(EXERCISE DIRECTIONS):
Below are records to retype exactly, except for the pictures.

** RECORDS PROVIDED follows **

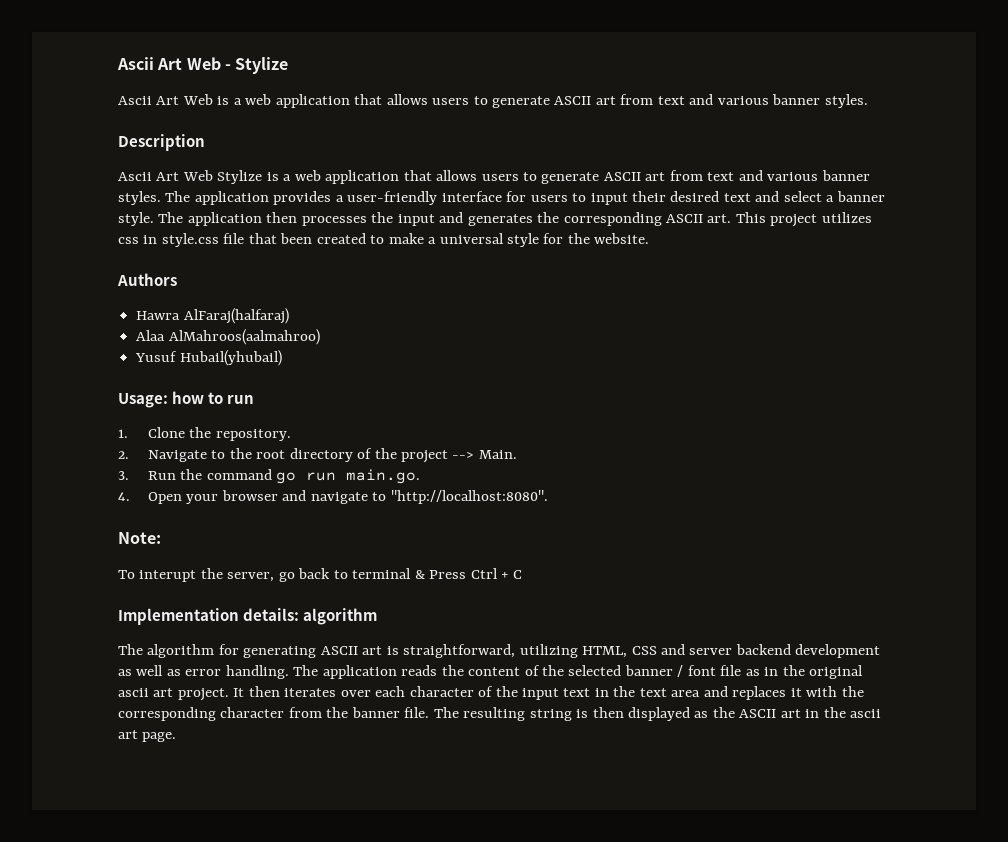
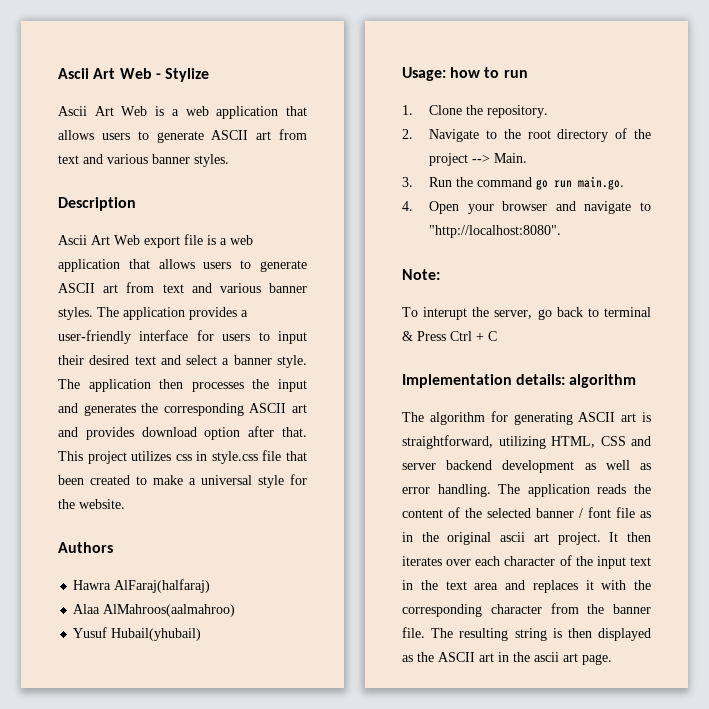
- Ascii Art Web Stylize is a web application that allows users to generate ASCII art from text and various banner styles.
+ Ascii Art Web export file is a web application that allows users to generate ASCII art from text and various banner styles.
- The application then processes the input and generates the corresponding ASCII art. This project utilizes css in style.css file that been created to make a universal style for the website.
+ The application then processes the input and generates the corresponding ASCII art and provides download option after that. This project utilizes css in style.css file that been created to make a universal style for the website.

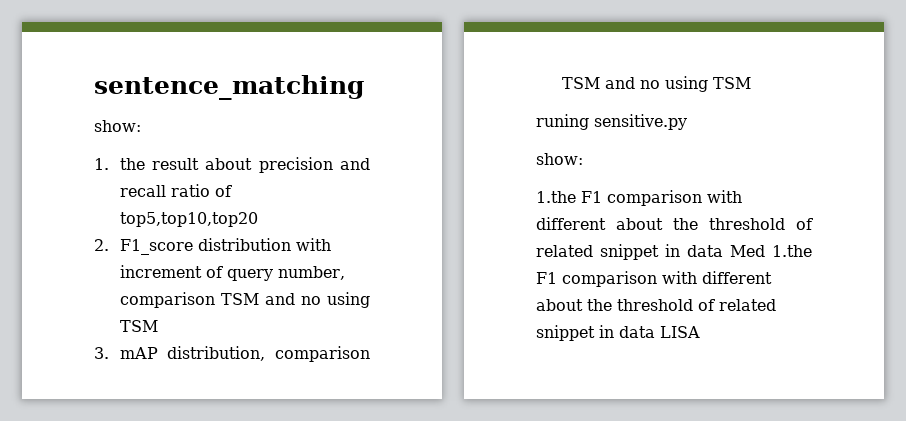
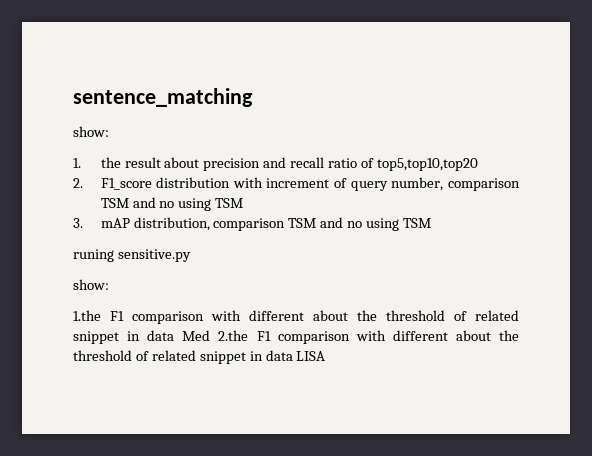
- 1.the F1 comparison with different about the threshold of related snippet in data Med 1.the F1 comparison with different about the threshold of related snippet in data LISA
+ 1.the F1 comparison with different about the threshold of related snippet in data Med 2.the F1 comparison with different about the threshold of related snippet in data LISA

** End of RECORDS PROVIDED **

(PROBLEM SOLUTION):
- Ascii Art Web Stylize is a web application that allows users to generate ASCII art from text and various banner styles.
+ Ascii Art Web export file is a web application that allows users to generate ASCII art from text and various banner styles.
- The application then processes the input and generates the corresponding ASCII art. This project utilizes css in style.css file that been created to make a universal style for the website.
+ The application then processes the input and generates the corresponding ASCII art and provides download option after that. This project utilizes css in style.css file that been created to make a universal style for the website.

- 1.the F1 comparison with different about the threshold of related snippet in data Med 1.the F1 comparison with different about the threshold of related snippet in data LISA
+ 1.the F1 comparison with different about the threshold of related snippet in data Med 2.the F1 comparison with different about the threshold of related snippet in data LISA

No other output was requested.